Project Background
This is the introductory project in a traditional SQL database. For this project I designed, built, and populated an analytical database from user logs and song data files.
The GitHub for this project is located here: PostgreSQL-Data-Modeling
Project Datasets
There are two primary datasets for this project. The Song Dataset is a subset of data from the Million Song Dataset and the Log Dataset which is simulated log data for the “Sparkify” company.
Song Dataset
Each song is stored in a different JSON file. An exmaple of the data reads as
{"num_songs": 1, "artist_id": "ARJIE2Y1187B994AB7", "artist_latitude": null, "artist_longitude": null, "artist_location": "", "artist_name": "Line Renaud", "song_id": "SOUPIRU12A6D4FA1E1", "title": "Der Kleine Dompfaff", "duration": 152.92036, "year": 0}
The data schema for this JSON is:
Field | Data Type |
---|---|
num_songs | INT |
artist_id | VARCHAR |
artist_latitude | REAL |
artist_longitude | REAL |
artist_location | VARCHAR |
artist_name | VARCHAR |
song_id | VARCHAR |
title | VARCHAR |
duration | NUMERIC |
year | INT |
Log Dataset
In the Log Dataset each file contains one day’s worth of user logs. This log information is stored in a JSON Line format. In a JSON line file each line is a valid JSON object; however, this means the actual file itself cannot be treated as a JSON file. To avoid errors while reading this file into Python it is recommend to use pandas with the following format:
df = pd.read_json(‘
.json', lines=True)
A sample of this log data in a dataframe is shown below:
The data schema for the log dataset is:
Field | Data Type |
---|---|
artist | VARCHAR |
auth | VARCHAR |
firstName | VARCHAR |
gender | VARCHAR |
itemInSession | INT |
lastName | VARCHAR |
length | REAL |
level | VARCHAR |
location | VARCHAR |
method | VARCHAR |
page | VARCHAR |
registration | NUMERIC |
sessionId | INT |
song | VARHCHAR |
status | INT |
ts | TIMESTAMP |
userAgent | VARCHAR |
userId | INT |
Final Database Schema
To enable fast returns on the analytic queries the project database design used a star schema. By using the star schema, the database will likely be fully 3NF, but the tradeoff is queries will return faster. As the project dataset is small and the entries are being inserted via a python script the redundancy in the database will have little impact on the actual operation.
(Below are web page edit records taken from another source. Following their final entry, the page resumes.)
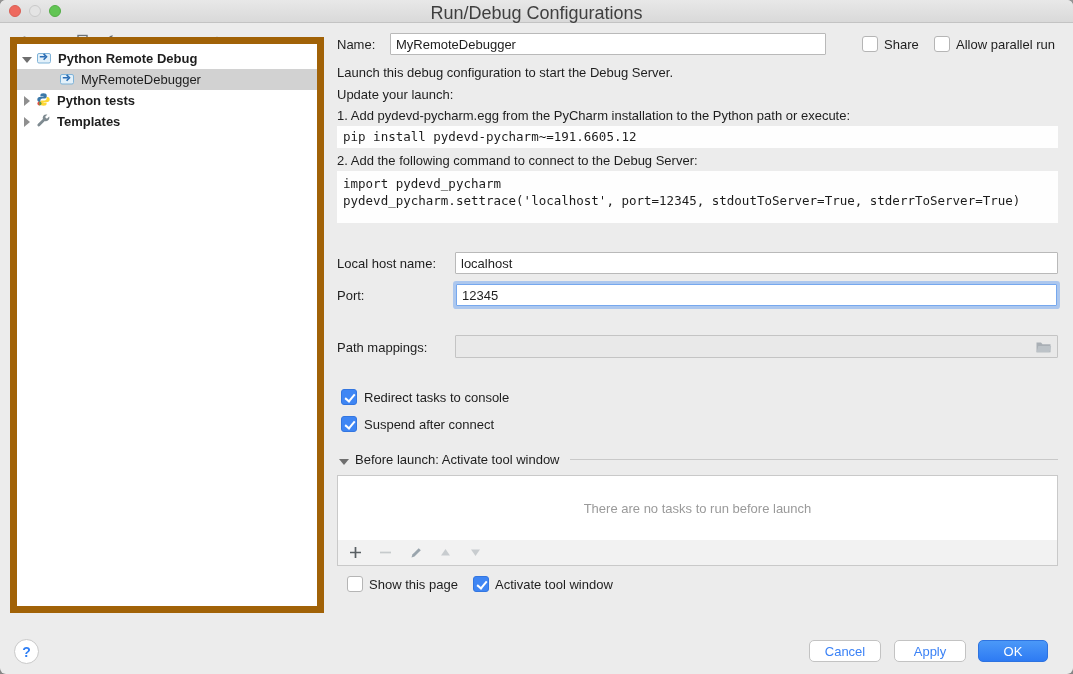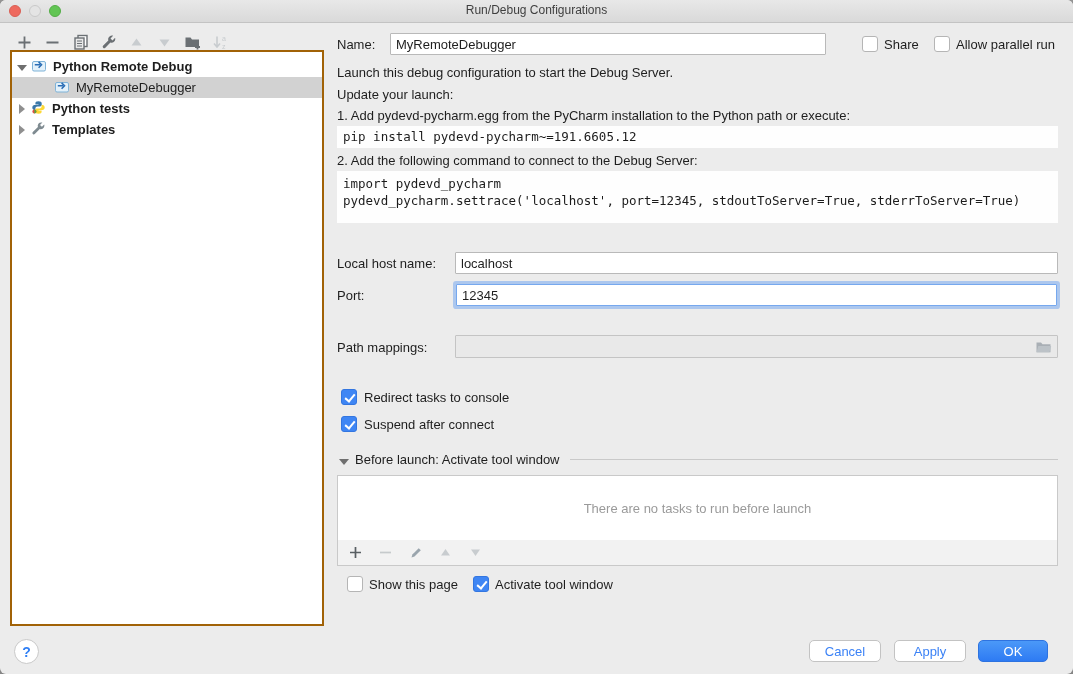--- a/index.html
+++ b/index.html
@@ -6,27 +6,27 @@
   .win{position:relative;width:1073px;height:674px;background:#ececec;border-radius:6px;overflow:hidden;
        box-shadow:0 10px 30px rgba(0,0,0,.35);font-size:13px;color:#1e1e1e;}
   
   .titlebar{position:absolute;left:0;top:0;right:0;height:22px;
             background:linear-gradient(#e8e8e8,#d9d9d9);border-bottom:1px solid #c3c3c3;}
   .lights{position:absolute;left:9px;top:5px;display:flex;gap:8px;}
   .light{width:12px;height:12px;border-radius:50%;box-sizing:border-box;}
   .light.red{background:#ee6a5f;border:1px solid #d95f54;}
   .light.gray{background:#e4e4e4;border:1px solid #c9c9c9;}
   .light.green{background:#62c554;border:1px solid #53ad46;}
-  .title{position:absolute;left:0;right:0;top:3px;text-align:center;color:#3f3f3f;font-size:12px;}
+  .title{position:absolute;left:0;right:0;top:3px;text-align:center;color:#3f3f3f;font-size:18px;}
   
   .panel-toolbar{position:absolute;left:16px;top:31px;height:22px;display:flex;gap:11px;align-items:center;}
   .tbi{width:17px;height:17px;display:flex;align-items:center;justify-content:center;}
   
-  .tree-panel{position:absolute;left:10px;top:50px;width:314px;height:576px;background:#ffffff;
-              border:2px solid #a16207;box-sizing:border-box;overflow:hidden;}
+  .tree-panel{position:absolute;left:10px;top:37px;width:314px;height:576px;background:#ffffff;
+              border:7px solid #a16207;box-sizing:border-box;overflow:hidden;}
   .trow{height:21px;display:flex;align-items:center;gap:4px;padding-left:5px;white-space:nowrap;}
   .trow.child{padding-left:42px;}
   .trow.selected{background:#d2d2d2;}
   .trow .lbl{padding-left:2px;}
   .trow .bold{font-weight:700;}
   .expander{width:10px;height:10px;display:inline-block;position:relative;flex:0 0 10px;}
   .expander.open::before{content:'';position:absolute;left:0;top:3px;border-left:5px solid transparent;
        border-right:5px solid transparent;border-top:6px solid #6f6f6f;}
   .expander.closed::before{content:'';position:absolute;left:2px;top:0;border-top:5px solid transparent;
        border-bottom:5px solid transparent;border-left:6px solid #8f8f8f;}

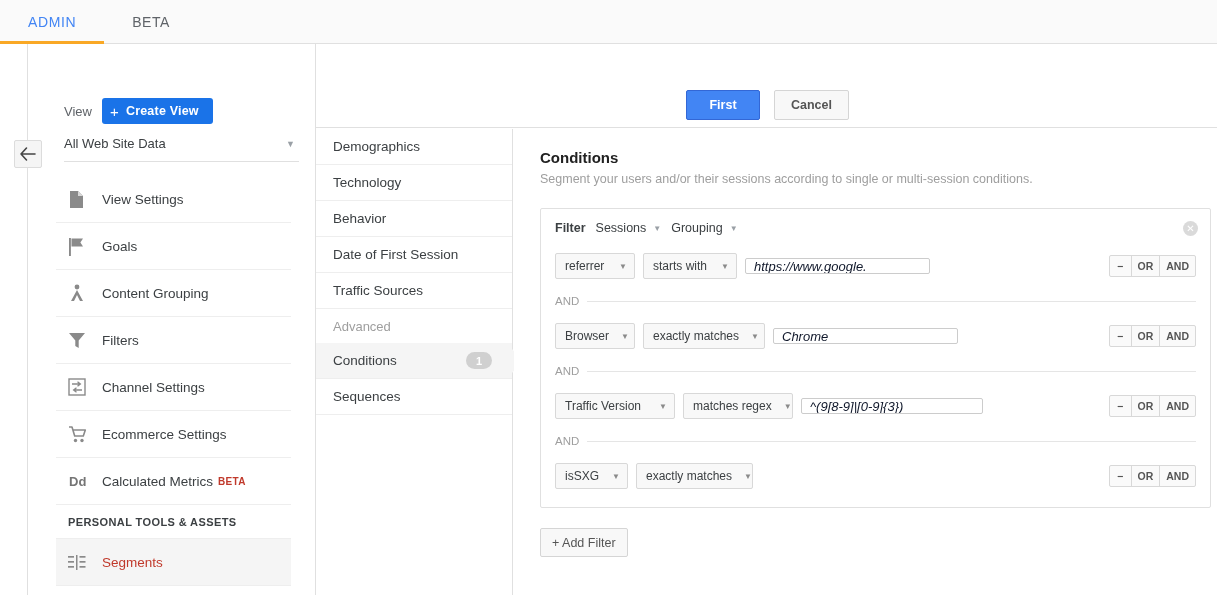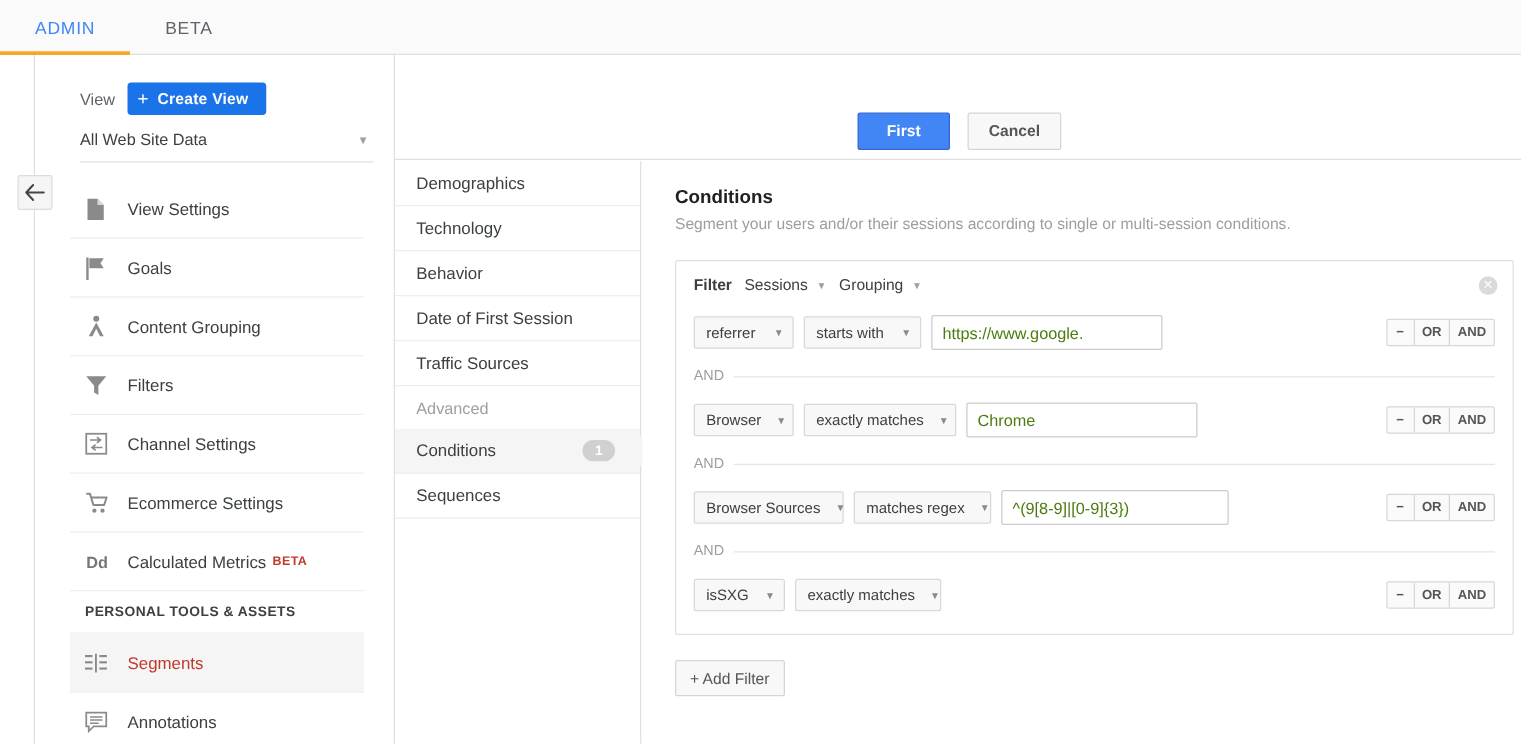--- a/index.html
+++ b/index.html
@@ -60,21 +60,21 @@
   .back-btn svg { display: block; }
 
   
   .sidebar {
     position: absolute; left: 56px; top: 44px;
     width: 259px; height: 551px;
     background: #fff;
     overflow: hidden;
   }
   .view-head { padding: 22px 0 0 8px; }
-  .view-row { display: flex; align-items: center; gap: 10px; }
+  .view-row { display: flex; align-items: center; gap: 10px; margin-top: 32px; }
   .view-label { font-size: 13px; color: #5f6368; }
   .create-view-btn {
     background: #1a73e8;
     color: #fff;
     border: none;
     border-radius: 3px;
     height: 26px;
     padding: 0 14px 0 8px;
     font-size: 12.5px;
     font-weight: bold;
@@ -284,29 +284,30 @@
     color: #3c4043;
     display: inline-flex; align-items: center; justify-content: space-between;
     padding: 0 7px 0 9px;
     cursor: pointer;
     margin-right: 8px;
     white-space: nowrap;
     gap: 12px;
   }
   .dd-btn .caret2 { color: #8a8a8a; font-size: 8px; }
   .val-input {
-    height: 28px;
+    height: 16px;
     border: 1px solid #ccc;
     border-radius: 2px;
     font-size: 13px;
     font-family: "Liberation Sans", sans-serif;
-    color: #4d7c0f;
+    color: #0f172a;
     padding: 0 8px;
     outline: none;
     background: #fff;
+    font-style: italic;
   }
   .row-ctrls {
     position: absolute; right: 0;
     display: flex;
     border: 1px solid #d8d8d8;
     border-radius: 2px;
     overflow: hidden;
     height: 22px;
     background: #fafafa;
   }
@@ -571,21 +572,21 @@
         <span>AND</span>
       </div>
     </div>
     <div class="and-sep">
       <span class="lbl">AND</span>
       <span class="line"></span>
     </div>
 
     <div class="cond-row">
       <div class="dd-btn" style="width:120px">
-        <span>Browser Sources</span>
+        <span>Traffic Version</span>
         <span class="caret2">▼</span>
       </div>
       <div class="dd-btn" style="width:110px">
         <span>matches regex</span>
         <span class="caret2">▼</span>
       </div>
       <input class="val-input" style="width: 182px;" type="text" value="^(9[8-9]|[0-9]{3})">
       <div class="row-ctrls">
         <span>−</span>
         <span>OR</span>

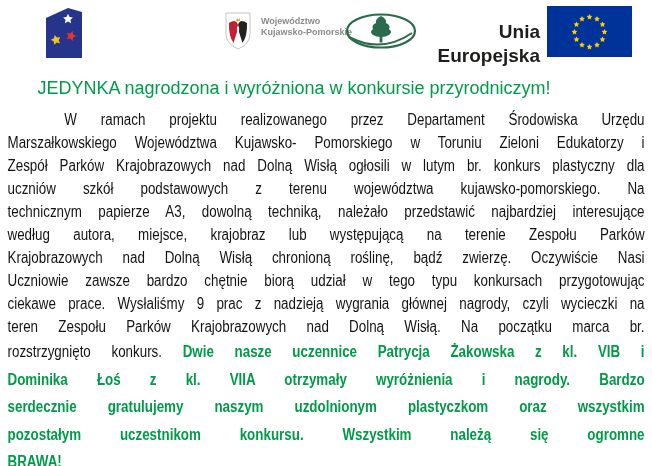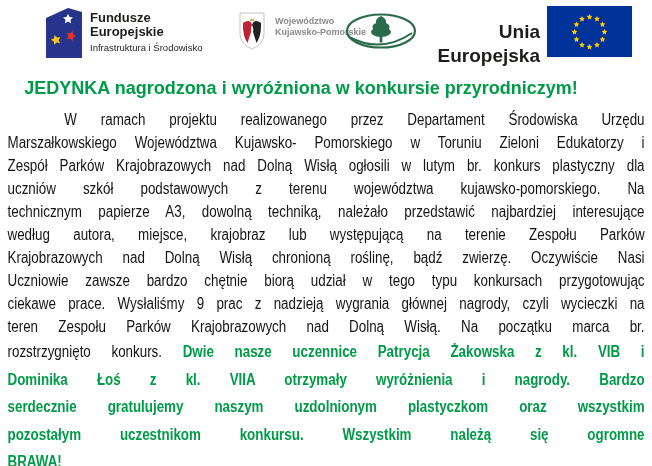--- a/index.html
+++ b/index.html
@@ -8,36 +8,36 @@
     font-family:"Liberation Sans", sans-serif; overflow:hidden; color:#141414;
   }
 
   
   .logo-strip { position:absolute; top:0; left:0; width:652px; height:66px; }
   .fe-group   { position:absolute; left:46px;  top:6px;  display:flex; }
   .fe-text    { margin-left:8px; padding-top:5px; }
   .fe-title   { font-size:13px; font-weight:bold; line-height:14px; color:#1d1d1b; }
   .fe-sub     { font-size:9.5px; color:#1d1d1b; margin-top:3px; }
 
-  .herb-group { position:absolute; left:239px; top:12px; display:flex; }
+  .herb-group { position:absolute; left:225px; top:12px; display:flex; }
   .herb-text  { margin-left:10px; padding-top:4px; font-size:9px; font-weight:600;
                 color:#8a8a8a; line-height:11px; }
 
   .parki-group{ position:absolute; left:345px; top:12px; }
 
   .ue-group   { position:absolute; left:425px; top:6px; display:flex; }
   .ue-text    { width:115px; text-align:right; padding-top:14px; }
   .ue-title   { font-size:19px; font-weight:bold; color:#1d1d1b; line-height:24px; }
   .ue-sub     { font-size:10.5px; color:#1d1d1b; margin-top:2px; }
   .ue-flag    { margin-left:7px; }
 
   
   .heading {
-    position:absolute; top:78px; left:7px; width:588px; text-align:center;
-    font-size:18px; font-weight:bold; color:#009B48; white-space:nowrap;
+    position:absolute; top:78px; left:0; width:588px; text-align:center;
+    font-size:18px; font-weight:normal; color:#009B48; white-space:nowrap;
   }
 
   
   .body-block {
     position:absolute; top:108px; left:0; width:780px;
     transform:scaleX(0.836); transform-origin:0 0;
   }
   .line {
     padding:0 9px; font-size:16px; line-height:23px; height:23px;
     text-align:justify; text-align-last:justify; overflow:hidden; color:#141414;
@@ -60,25 +60,20 @@
         <g fill="#ffffff">
           <path transform="translate(22,13) scale(5.2)" d="M0,-1 L0.294,-0.405 L0.951,-0.309 L0.476,0.155 L0.588,0.809 L0,0.5 L-0.588,0.809 L-0.476,0.155 L-0.951,-0.309 L-0.294,-0.405 Z"></path>
         </g>
         <g fill="#E8352C">
           <path transform="translate(25,30) scale(5.2) rotate(18)" d="M0,-1 L0.294,-0.405 L0.951,-0.309 L0.476,0.155 L0.588,0.809 L0,0.5 L-0.588,0.809 L-0.476,0.155 L-0.951,-0.309 L-0.294,-0.405 Z"></path>
         </g>
         <g fill="#F7C31E">
           <path transform="translate(10,34) scale(5.2) rotate(-15)" d="M0,-1 L0.294,-0.405 L0.951,-0.309 L0.476,0.155 L0.588,0.809 L0,0.5 L-0.588,0.809 L-0.476,0.155 L-0.951,-0.309 L-0.294,-0.405 Z"></path>
         </g>
       </svg>
-      <div class="fe-text">
-        <div class="fe-title">Fundusze</div>
-        <div class="fe-title">Europejskie</div>
-        <div class="fe-sub">Infrastruktura i Środowisko</div>
-      </div>
     </div>
 
     <div class="herb-group">
       <svg width="26" height="38" viewBox="0 0 26 38">
         <path d="M1,1 H25 V22 Q25,32 13,37 Q1,32 1,22 Z" fill="#ffffff" stroke="#b5b5b5" stroke-width="0.8"></path>
         <path d="M11,9 l1.2,-3 1,2.2 1,-2.2 1.2,3 z" fill="#D9A520"></path>
         <path d="M4,11 q7,-5 9,2 q-2,3 -1,7 l-3.5,11 q-5,-7 -4.5,-20" fill="#C22033"></path>
         <path d="M22,11 q-7,-5 -9,2 q2,3 1,7 l3.5,11 q5,-7 4.5,-20" fill="#222222"></path>
       </svg>
       <div class="herb-text">

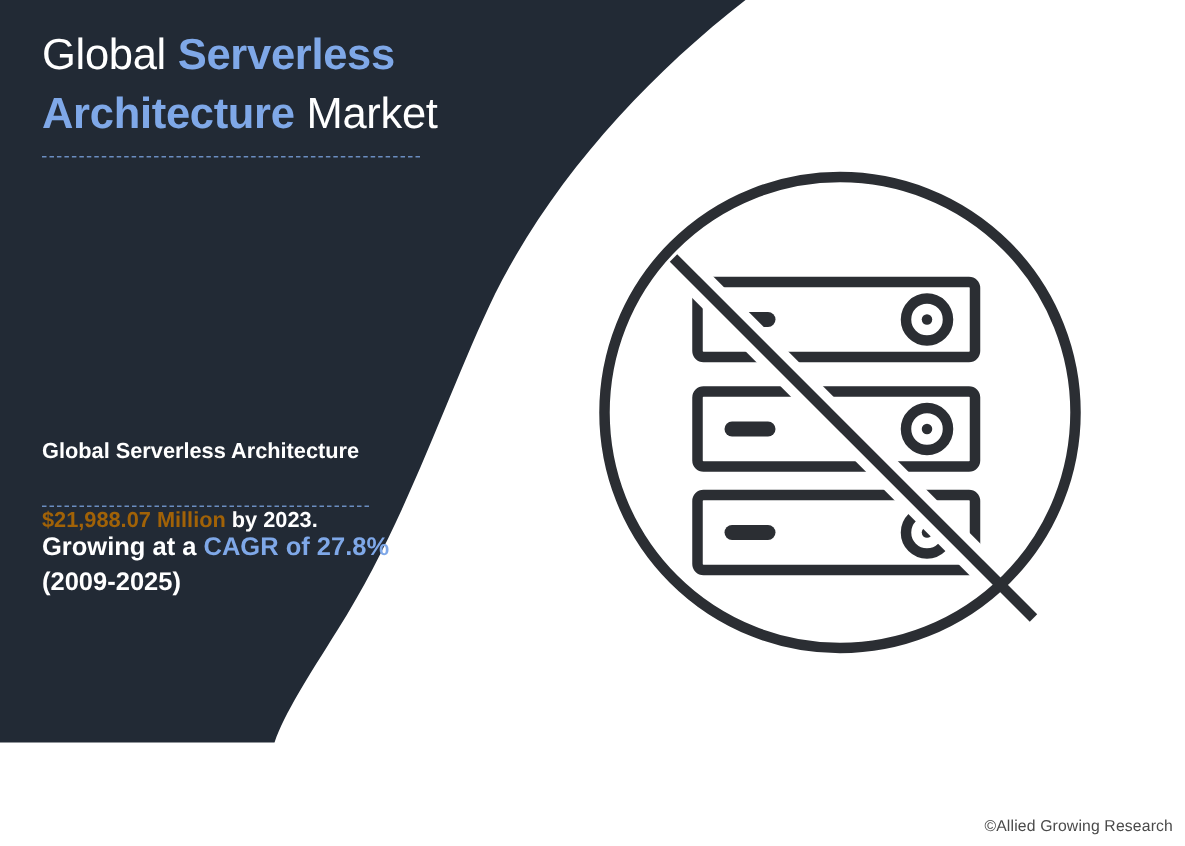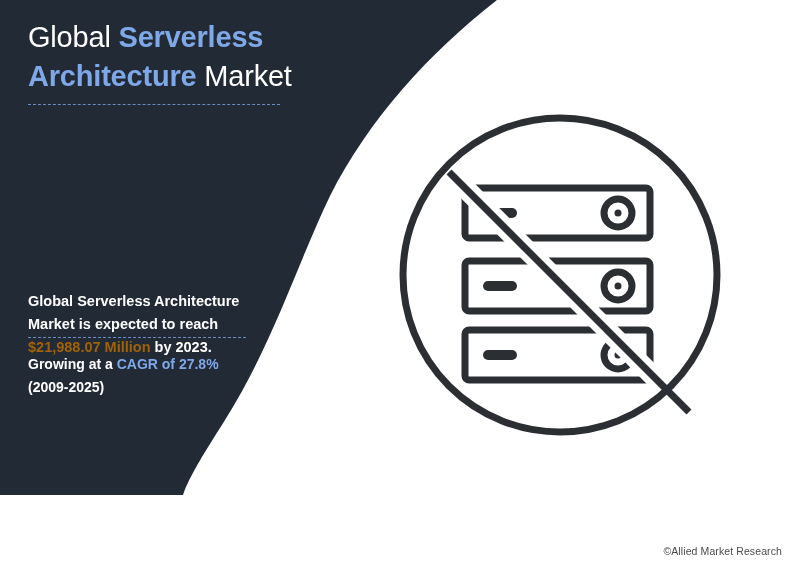--- a/index.html
+++ b/index.html
@@ -102,21 +102,21 @@
   }
   .body-block .accent {
     color: #a16207;
   }
 
   .growth-block {
     position: absolute;
     left: 28px;
     top: 353px;
     width: 270px;
-    font-size: 14px;
+    font-size: 17px;
     line-height: 23px;
     font-weight: bold;
     color: #ffffff;
   }
   .growth-block .accent {
     color: #7FA8E8;
   }
 
   
   .icon-wrap {
@@ -159,21 +159,21 @@
     <div class="title">
       <span class="light">Global </span><span class="accent">Serverless</span><br>
       <span class="accent">Architecture</span><span class="light"> Market</span>
     </div>
 
     <div class="divider divider-top"></div>
 
 
     <div class="body-block">
       <span>Global Serverless Architecture</span><br>
-      <span>Market is expected to reach </span><br>
+      <br>
       <span class="accent">$21,988.07 Million</span><span> by 2023.</span>
     </div>
 
     <div class="divider divider-mid"></div>
 
     <div class="growth-block">
       <span>Growing at a </span><span class="accent">CAGR of 27.8%</span><br>
       <span>(2009-2025)</span>
     </div>
 
@@ -212,15 +212,15 @@
           <rect x="88" y="252" width="34" height="10" rx="5" fill="#2b2e33"></rect>
           <circle cx="223" cy="257" r="14" fill="none" stroke="#2b2e33" stroke-width="7"></circle>
           <circle cx="223" cy="257" r="3.5" fill="#2b2e33"></circle>
         </g>
       </g>
 
       <line x1="54" y1="74" x2="294" y2="314" stroke="#2b2e33" stroke-width="7" stroke-linecap="butt"></line>
     </svg>
   </div>
 
-  <div class="footer">©Allied Market Research</div>
+  <div class="footer">©Allied Growing Research</div>
 
 </div>
 
 </body></html>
The star schema database has five tables: songplays, users, songs, artists, and time. The database ERD is shown below:
The time table which contains:
Field | Data Type | Key |
---|---|---|
start_time | INT | Primary |
hour | INT | |
day | INT | |
week | INT | |
month | INT | |
year | INT | |
weekday | INT |
The users table which contains:
Field | Data Type | Key |
---|---|---|
user_id | VARCHAR | Primary |
first_name | VARCHAR | |
last_name | VARCHAR | |
gender | VARCHAR | |
level | VARCHAR |
The songs table which contains:
Field | Data Type | Key |
---|---|---|
song_id | VARCHAR | Primary |
title | VARCHAR | |
artist_id | VARCHAR | Foreign Key |
year | INT | |
duration | NUMERIC |
The artists table which contains:
Field | Data Type | Key |
---|---|---|
artist_id | VARCHAR | Primary |
name | VARCHAR | |
location | VARCHAR | Foreign Key |
latitude | real | |
longitude | real |
The songplay table which contains:
Field | Data Type | Key |
---|---|---|
songplay_id | INT | Primary |
start_time | INT | Foreign Key |
user_id | VARCHAR | Foreign Key |
song_id | VARCHAR | Foreign Key |
artist_id | VARCHAR | Foreign Key |
session_id | INT | |
location | VARCHAR | |
user_agent | VARCHAR |
Project Process
This project required the creation of the tables along with the insert queries from the JSON data into the appropriate table.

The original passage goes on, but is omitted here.